|Title||A semantic approach for timeseries data fusion|
|Author(s)||Samourkasidis, Argyrios; Athanasiadis, Ioannis N.|
|Source||Computers and Electronics in Agriculture 169 (2020). - ISSN 0168-1699|
|Publication type||Refereed Article in a scientific journal|
|Keyword(s)||AgMIP - APSIM - Data reuse - DSSAT - Environmental timeseries - FAIR data - Internet of Things - Interoperability - Legacy data - Reasoning - Semantic heterogeneity - Templates - WOFOST|
The data deluge following the rise of Internet of Things contributes towards the creation of non-reusable data silos. Especially in the environmental sciences domain, syntactic and semantic heterogeneity hinders data re-usability as most times manual labour and domain expertise is required. Both the different syntaxes under which environmental timeseries are formatted and the implicit semantics which are used to describe them contribute to this end. Usually, the real meaning of data is obscured in a combination of short data labels, titles and various value codes, that require domain or institutional knowledge to decipher. The FAIR data principles for scientific data sharing are stewardship offer a framework based on community-adopted metadata. In this work, we present the Environmental Data Acquisition Module (EDAM) which focuses on data interoperability and reuse, and deals with syntactic and semantic heterogeneity using a template approach.
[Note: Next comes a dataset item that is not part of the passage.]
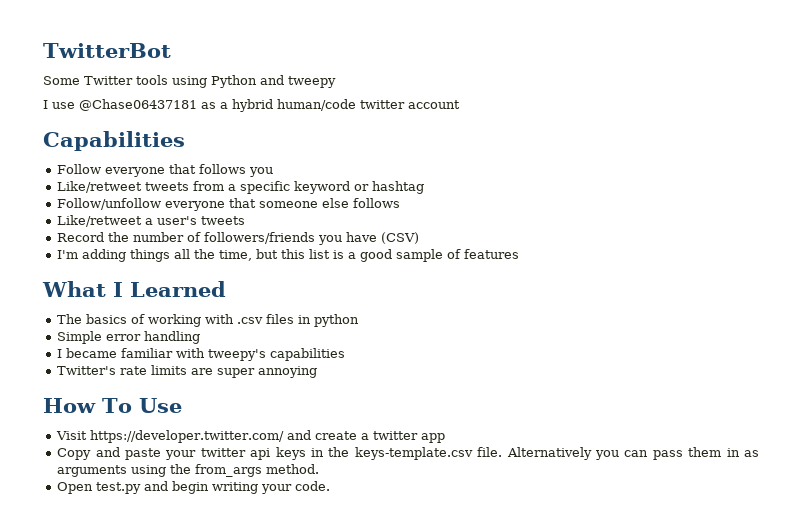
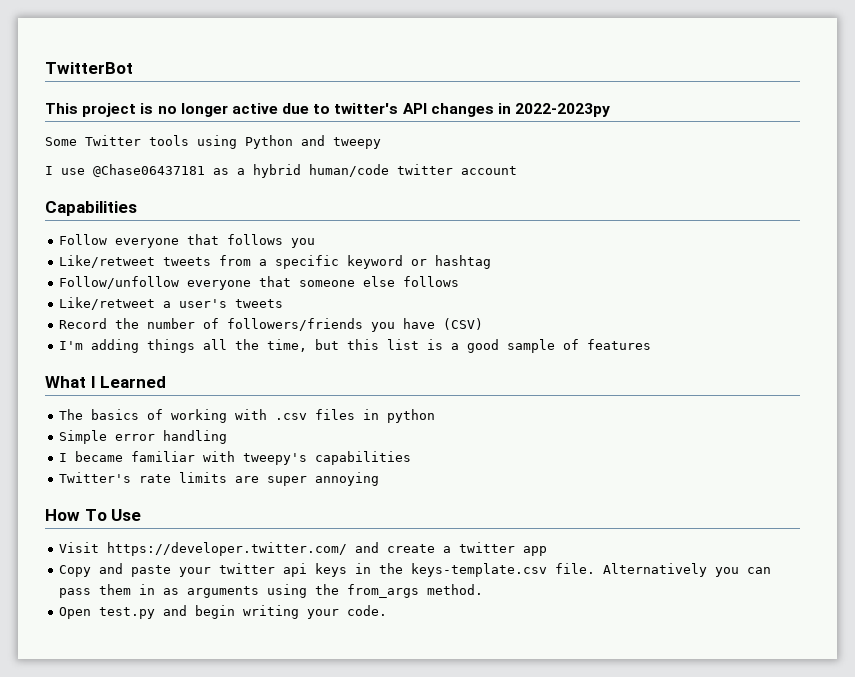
+ This project is no longer active due to twitter's API changes in 2022-2023py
Data curators draft templates to describe in an abstract fashion the syntax of the timeseries datasets they want to acquire or disseminate. They complement each template with a metadata file, which is used to annotate observables and their properties (including physical quantities and units of measurement) with terms from an ontology. EDAM employs a reasoner to infer compatibility among syntactically and semantically heterogeneous datasets, and enables timeseries, format and units of measurement transformation on-the-fly. Our approach utilizes a local ontology to store metadata about datasets, which enables EDAM to acquire and transform datasets which were originally stored with different semantics and syntaxes. We demonstrate EDAM in a case study where we transform meteorological input files of four agricultural models. Our approach, allows to cut across environmental data silos and facilitate timeseries reusability, as it enables users to (a) discover datasets in other formats, (b) transform them and (c) reuse them in their scientific workflows. This directly contributes to the toolshed for FAIR data management in environmental sciences. EDAM implementation has been released under an open-source license.